Like most zombie movies, little is revealed about what caused the outbreak and how it’s being combated. Literally overnight, the government quarantines the affected neighborhoods and monitors residences for potential exposure. It’s obvious the family and their neighbors will eventually circle down the drain but it’s not due to their ineptitude or disbelief in what’s happening in their country. Rather, their blind obedience to authority nearly spells their end as the military quietly and steadily changes protocol from quarantine to extermination.
It’s a smart take to showcase this side of the survival tale that’s seldom explored. As mentioned earlier, these characters are very perceptive, well-rounded beings with distinct views on how to prepare themselves for the inevitable. Supplies from the government eventually cease and personnel on patrol are relocated at key positions to snipe anyone hoping to break through the safe zone. What follows are a series of events that mentally makes or breaks everyone left in the household. As their numbers dwindle and all routes of escape swiftly narrow, Mikkelsen forces every character to choose what’s most important to them and hastily decide how far they’re willing to go to endure this living hell.

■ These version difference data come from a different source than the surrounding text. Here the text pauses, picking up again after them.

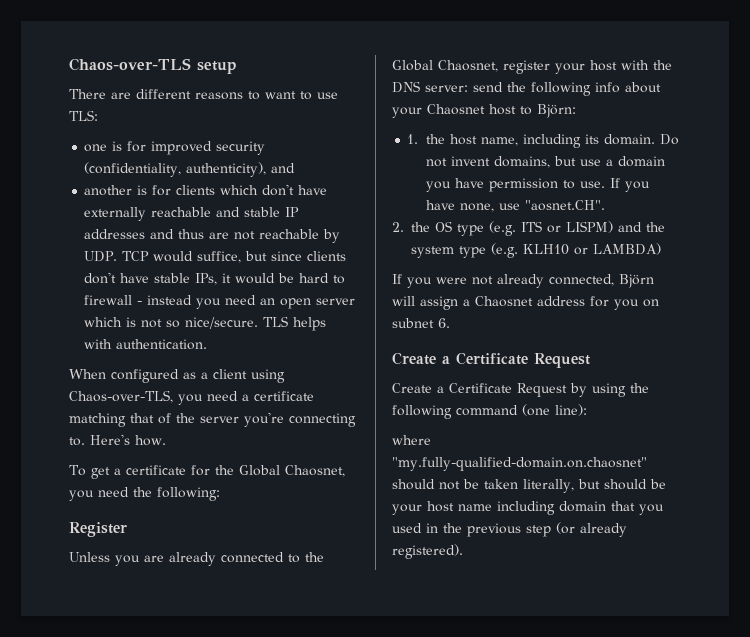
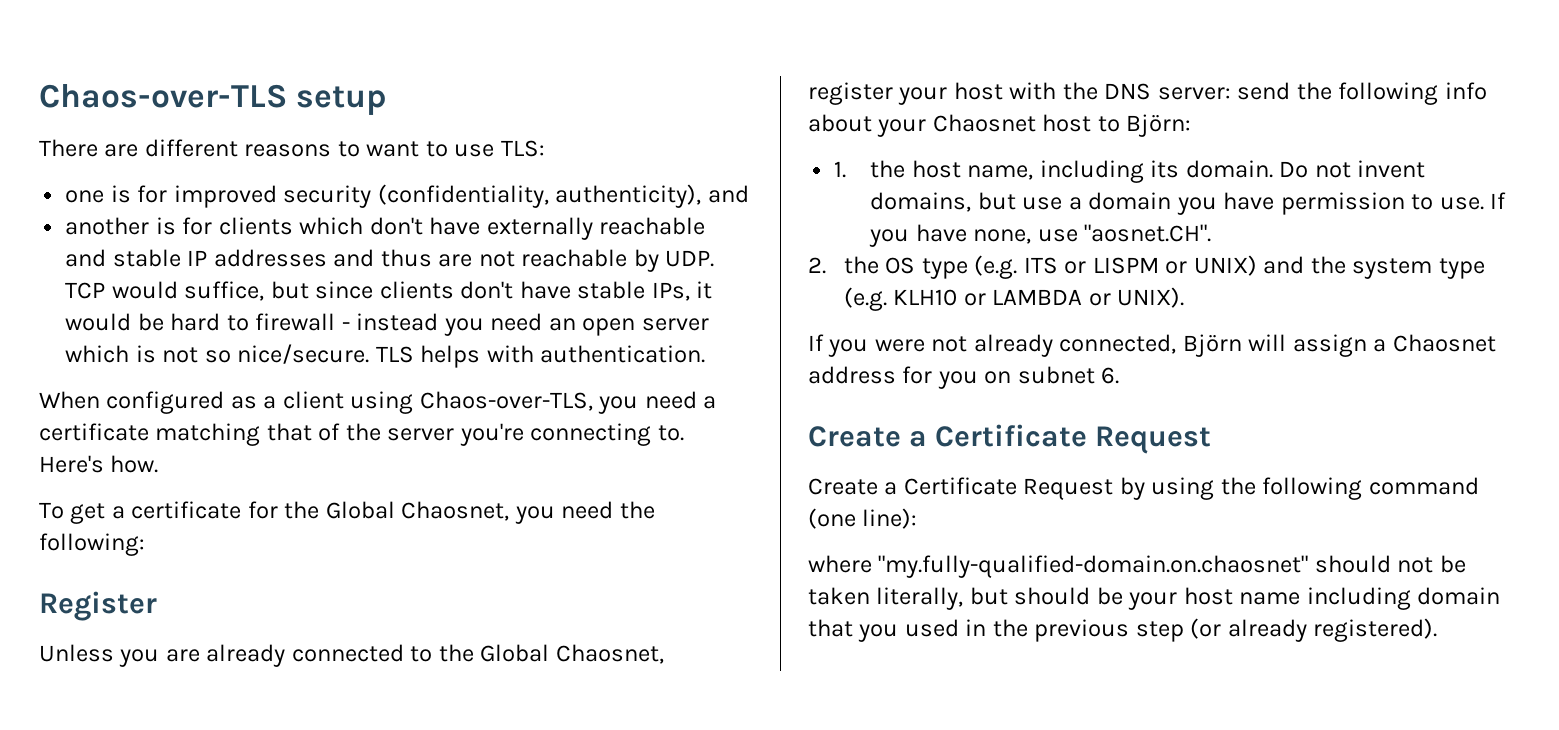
- 2. the OS type (e.g. ITS or LISPM) and the system type (e.g. KLH10 or LAMBDA)
+ 2. the OS type (e.g. ITS or LISPM or UNIX) and the system type (e.g. KLH10 or LAMBDA or UNIX).

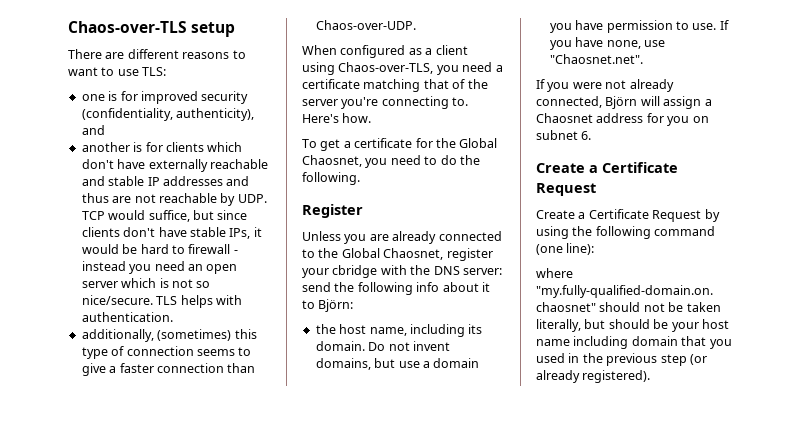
+ additionally, (sometimes) this type of connection seems to give a faster connection than Chaos-over-UDP.
- To get a certificate for the Global Chaosnet, you need the following:
+ To get a certificate for the Global Chaosnet, you need to do the following.
- Unless you are already connected to the Global Chaosnet, register your host with the DNS server: send the following info about your Chaosnet host to Björn:
+ Unless you are already connected to the Global Chaosnet, register your cbridge with the DNS server: send the following info about it to Björn:
- 1. the host name, including its domain.
+ the host name, including its domain.
- If you have none, use "aosnet.CH".
- 2. the OS type (e.g. ITS or LISPM or UNIX) and the system type (e.g. KLH10 or LAMBDA or UNIX).
+ If you have none, use "Chaosnet.net".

The film concludes in traditional fashion, due to an unfortunate circumstance for one of the leads, once again banding a fractured clan together during their most perilous, final moments. Ultimately, this import from Denmark will shake one from the doldrums of typical zombie fare, fashioning a strong sympathetic streak for a small family affixed in the eye of a nationwide catastrophe.
What We Become – produced by Meta Film and distributed by IFC Midnight – opens May 13 at the IFC Center in New York and the Arena Theater in Los Angeles. It is also available On Demand and all digital platforms.